VTI follows the CRSP US Total Market Index, holding a large basket of 3,629 securities. Each security holds less than 2.4% of total assets while financials, technology, industrials and consumer services make up for nice sector mix in the portfolio.
It is one of the largest and popular funds in the entire ETF world with AUM of nearly $41.5 billion and average daily volume of about 3 million shares. The product is also the low cost choice, charging just 5 bps in fees and expenses. The fund gained nearly 173% over the past five years (read: 3 Dirt Cheap Top Ranked ETFs to Buy Now).
SPDR Barclays Capital High Yield Bond ETF ((JNK - ETF report))
With the prospect of rising interest rates sooner than expected, high yield bond and the related ETFs are currently out of investors’ favor. But these have proved to be strong performers over the long term and might remain so in the future as well. This is because an improving U.S. economy will continue to keep default rates at lower levels, making these junk bonds attractive.
While there are several options available in this space, investors could consider JNK. This ETF follows the Barclays High Yield Very Liquid Index, charging 40 bps in annual fees from investors. With AUM of $10.2 billion, the fund holds 696 low-rated (‘BBB’ and lower) corporate bonds. Volume is good as it exchanges nearly 4.2 million shares a day.
The product has a modified adjusted duration of 4.13 years and average maturity of 6.63 years. In terms of yield, the ETF pays out 5.89% in dividends, 4.86% in 30-day SEC yield and 5.98% in yield to maturity. JNK delivered strong returns of 116% over the past five years.
iShares TIPS Bond ETF ((TIP - ETF report))
Though inflation is currently low, some concerns have started to build up lately on rising food prices due to droughts in California, unusually cold weather in other parts of the country and specific commodity anxieties. Further, the prospect for interest rate hikes in the middle of 2015 suggests that consumer demand in the world’s largest economy would be strong enough to push up inflation toward the Fed target of 2%.
As such, investors could definitely look to the ultra-safe Treasury Inflation-Protected Securities (TIPS) ETFs in order to protect against future inflation. This could be easily done by investing in TIP, which tracks the Barclays U.S. TIPS Index and holds 39 securities in its basket (read: Breakfast Turning Dearer: 3 ETFs to Pick).
About three-fifths of the portfolio is allocated to mid-term bonds, 25% to long term and the rest goes to the short term, resulting in weighted average maturity of 8.46 years.
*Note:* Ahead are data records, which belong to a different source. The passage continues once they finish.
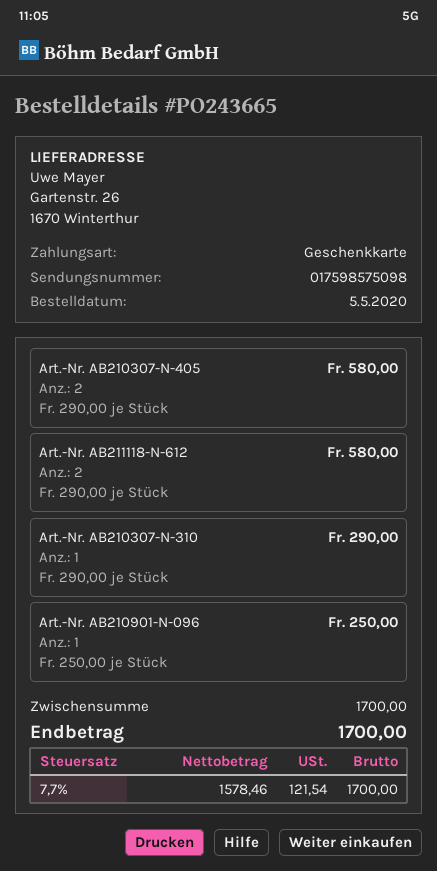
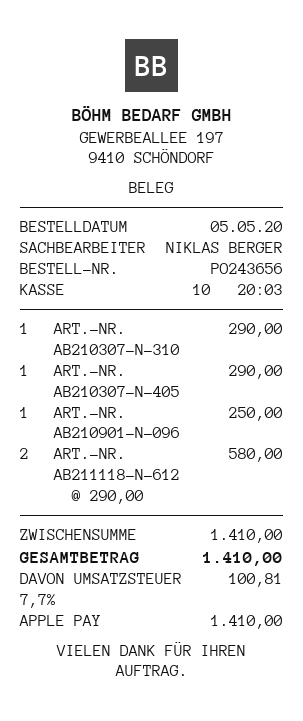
order number: PO243665 -> PO243656
payment method: gift card -> Apple Pay
Art.-Nr. AB210307-N-405: 2 x 290.00 = 580.00 -> 1 x 290.00 = 290.00
subtotal: 1700.00 -> 1410.00
tax: 7.7% = 121.54 -> 7.7% = 100.81
total: 1700.00 -> 1410.00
The fund has gathered $12.6 billion in its asset base while trades in average volume of more than 720,000 shares a day. It charges 20 bps in annual fees from investors and added just 23.94% in the past five years.
PowerShares DB Commodity Index Tracking Fund ((DBC - ETF report))
In order to tap the growing food prices and never-ending demand for food, investors could also consider safe investments in broad commodity ETFs like DBC. This fund tracks the DBIQ Optimum Yield Diversified Commodity Index Excess Return, which delivers returns through an unleveraged investment in the most heavily traded futures contracts on physical commodities, plus the rate of interest on specified T-Bills.
In total, the index holds 14 different commodities in its basket with heavyweights going to the energy (57%) space, followed by agriculture (21%) and a 21% combined allocation to metals both industrial and precious (see: all the broad commodity ETFs here).
The fund charges a relatively higher 93 bps in annual fees while tight bid/ask spread minimizes the additional cost for the fund thanks to solid volume of more than 1.9 shares per day. The product has managed assets of $5.5 billion and produced returns of 29% over the past five years.